An explosion engulfed three battle-brothers while large-calibre rounds screamed through half a dozen more. Bolts flared through the dim light, a storm of small detonations wreathing each war machine.

Koorland fixed his attention on the target ahead, trusting to Vulkan to deal with the other mechanical giant. Eye-like lamps blazed into life and its head turned towards him, as though specifically seeking him out. He could see ork crew loitering on the shoulder gantries, firing their sidearms while the massive gun of the right arm adjusted aim amongst much gear-grinding and chain-rattling.

‘Melta bombs!’ he cried, taking a fist-sized charge from his belt.

The stomper’s main cannon roared again, flame and fury engulfing more of the Space Marines just behind Koorland. His armour registered the wash of heat from the detonation but he ignored the amber warning flashes.

The stomper took a step, exhaust smoke billowing as engines rumbled. It swung its right arm, a wicked chainblade thrice as long as Koorland was tall. The whirring teeth snarled over the Lord Commander’s head. He heard the snap of shattering ceramite and a cry from Quesadra.

Glancing back Koorland saw the blade sweep on and up, bloodied teeth hurling chunks of the bisected Chapter Master across the black granite and vandalised banners. The Crimson Fists shouted their dismay and swore vengeance, the blood of their commander spattered on their armour as they charged the ork engine.

Nearing the stomper, Koorland sheathed his blade and jumped, his fingers finding purchase on the metal belly plates of the ork war machine. The metal clanged around him as others landed on the towering engine, smashing at the armour with power fists and thunder hammers, with the more staccato chime of maglocks as melta bombs were slammed into place.

Koorland pulled himself up a few more metres, to where a viewport was cut into the plates. A diminutive gretchin stared out in horror. He plunged his fist into the war machine’s chest and dragged the creature out of the hole. Activating the melta charge’s timer, he tossed the bomb into the stomper’s interior and pushed away, jumping down to the hall floor.

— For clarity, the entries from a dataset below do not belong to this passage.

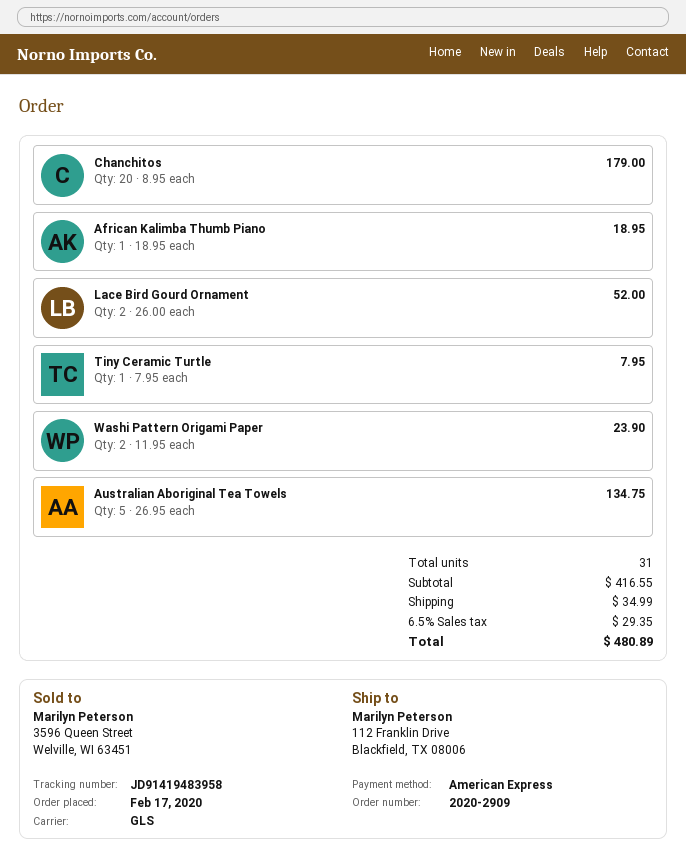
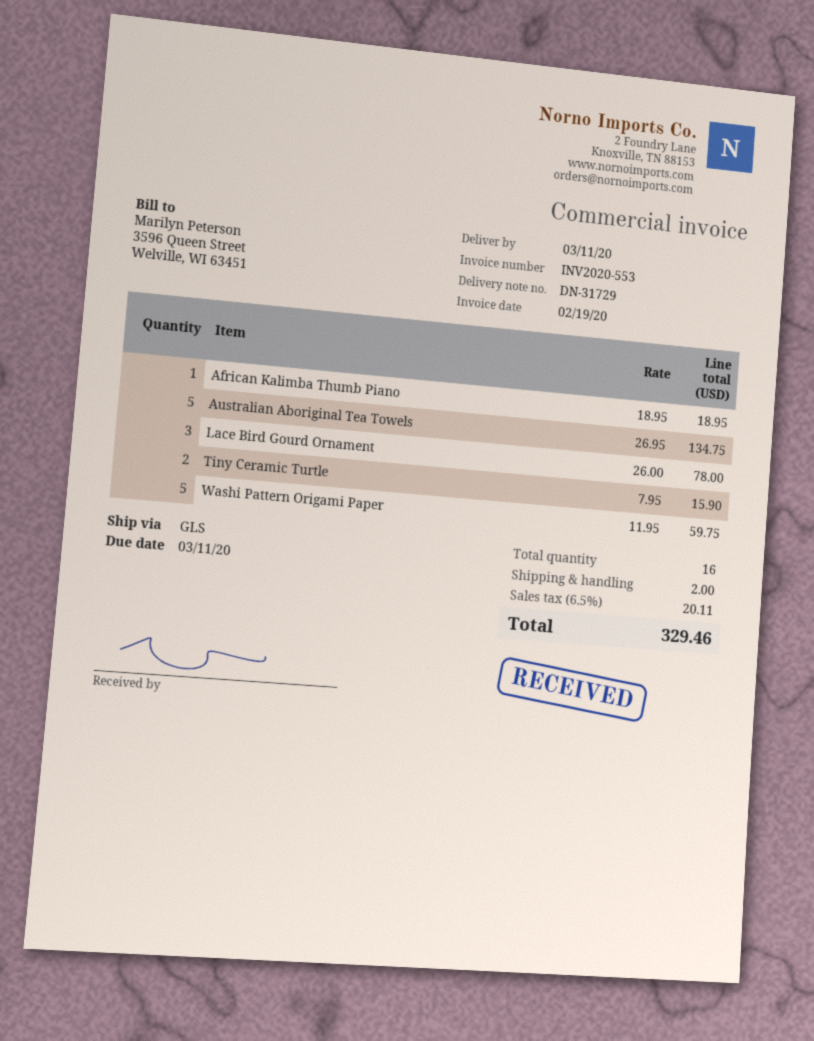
Chanchitos: 20 x 8.95 = 179.00 -> none
Lace Bird Gourd Ornament: 2 x 26.00 = 52.00 -> 3 x 26.00 = 78.00
Tiny Ceramic Turtle: 1 x 7.95 = 7.95 -> 2 x 7.95 = 15.90
Washi Pattern Origami Paper: 2 x 11.95 = 23.90 -> 5 x 11.95 = 59.75
total quantity: 31 -> 16
shipping: 34.99 -> 2.00
tax: 6.5% = 29.35 -> 6.5% = 20.11
total: 480.89 -> 329.46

He had time to glance across the hall, to see Vulkan emerge from the smoking ruins of the other engine, fumes coiling around the glowing head of Doomtremor, his war-plate smeared with oil and alien gore.

The melta bombs detonated in a rippling cascade over a few seconds, turning the stomper’s metal hide into showers of molten drops, slashing through the mechanisms within with blasts of super-heated gas. Fuel stores and ammunition ignited, ripping the stomper apart with secondary detonations. The Space Marines withdrew as jagged debris and burning hunks of ork flesh rained down onto them.